From 2007 a third of the world’s urban population – over one billion people – live in slums.
Today, informality is mostly a problem generating ways, styles and regimes of daily life that cannot be adapted to the globalized society of mass consumption. A society trapped in the "fatal illusion" of the economic development.
Of course, “degrowth” is a dirty word: «what it evokes is ambiguous, and furthermore is negative, which is an unforgivable thing in a society in which we must, at all costs, “think positive”. Briefly, degrowth is not sexy», wrote Latouche in 2010.

One of the characteristics of the slums is, precisely, of being "out of the economy", to recover what Seabrook calls "autonomy". The recovery of autonomy, along with the rediscovery of self-reliance – cultural, social, politic and economic –, is an essential step to rethink our strategies of land use and, therefore, the urban structure.

With contributions from: Tyin Tegnestue Architects, Urban-Think Tank, Killian Doherty, Arqui 5, Vazio s/a, Thelma Lazo-Flores, Anne Feenstra, Tanvi Maheshwari, Elio Trusiani, Flavia Restaldi, Singh Intrachooto, Architect Kidd, Ying Xiao, Shengchen Yang, Rossana Nicolò, Gabriella Restaino, Francesco Cianfarani, Stuart Maggs, Prasanna Desai Architects, Albert Company Olmo, João Guimarães + Miguel, Magalhães, Cliff Gouws.

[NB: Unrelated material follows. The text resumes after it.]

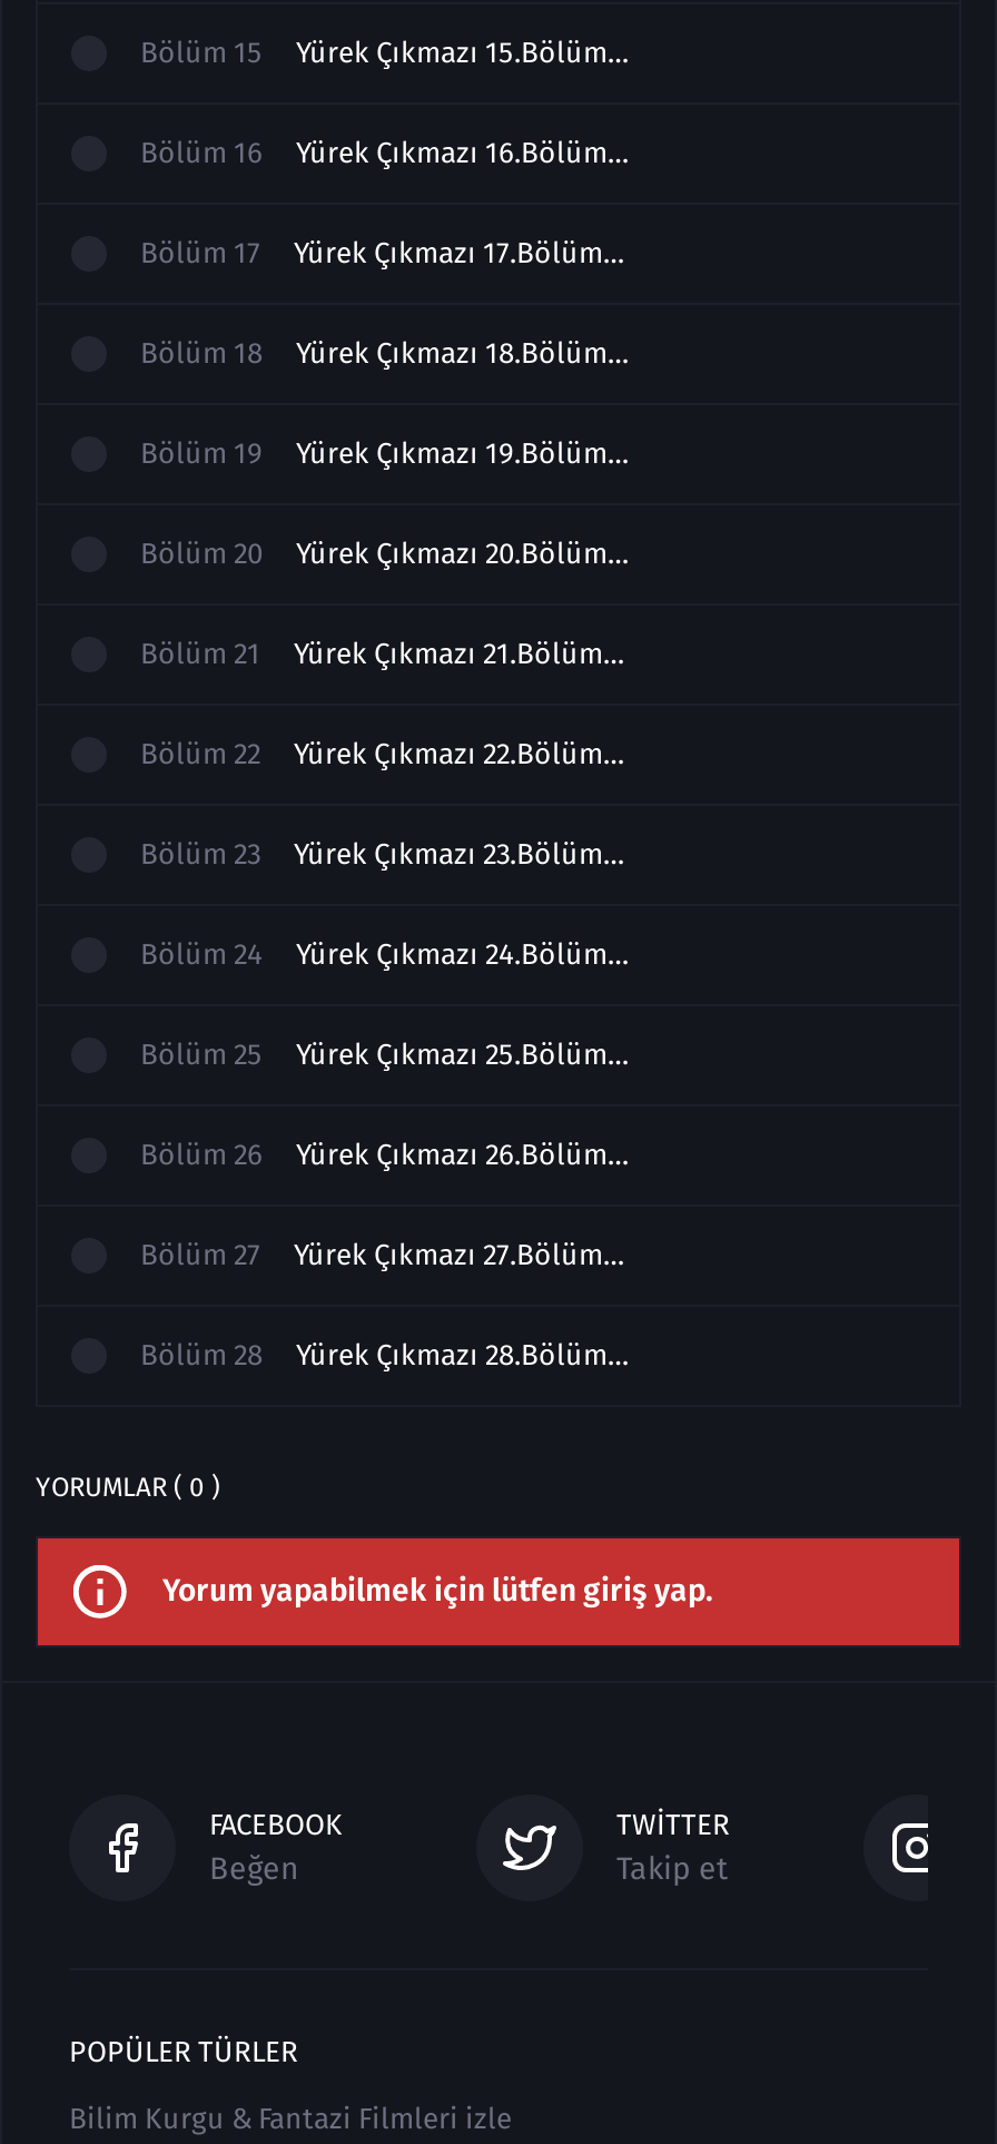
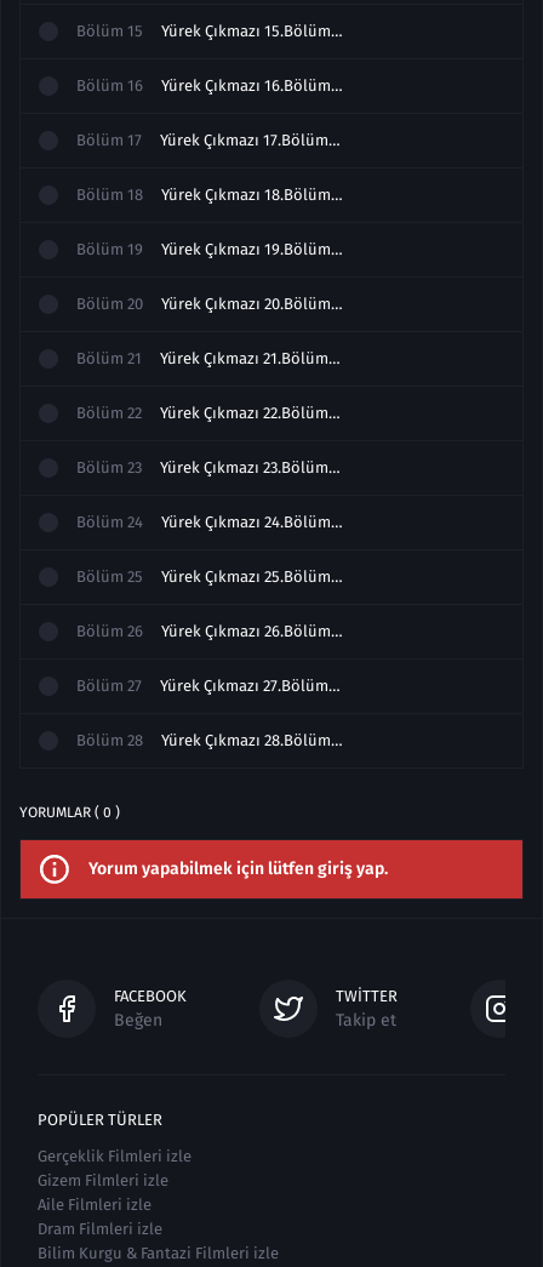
none -> [38,1147,192,1238] Gerçeklik Filmleri izle | Gizem Filmleri izle | Aile Filmleri izle | Dram Filmleri izle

Boundaries is a quarterly magazine on sustainable, socially engaged and humanitarian architecture. Each issue is monographic, with full texts in English and Italian (facing), and all articles are accompanied by notes and a bibliography for further reading. ISSN 2239-0332.

Grade 
05/03/2014

Striking!

The theme for the fourth issue of Boundaries refers to the informal settlements of the poor in cities around the world. The cover illustration depicts a vertical city rising from a flat base that is mirrored by the slums silhouetted against the steep terrain they occupy; the image hints at the proximity, inequality, and interrelationship of this "other city."
The projects and research in the issue are targeted at Bangkok, São Paulo, Caracas, Manila, Dehli, Buenos Aires, and other places where informal settlements predominate. While many of the images inside echo the cover's illustration, the varied responses to the enormous difficulties of informal housing seem to share one important trait: They strive to improve the infrastructure and well-being of the places and people while embracing their positive aspects and incorporating residents into the process; eviction and clearance is not the preferred solution. There are no easy answers to such a large, multi-faceted issue, but it's a testament to the vision of Boundaries that they tackle it head on, reminding us once again of problems that need to be addressed.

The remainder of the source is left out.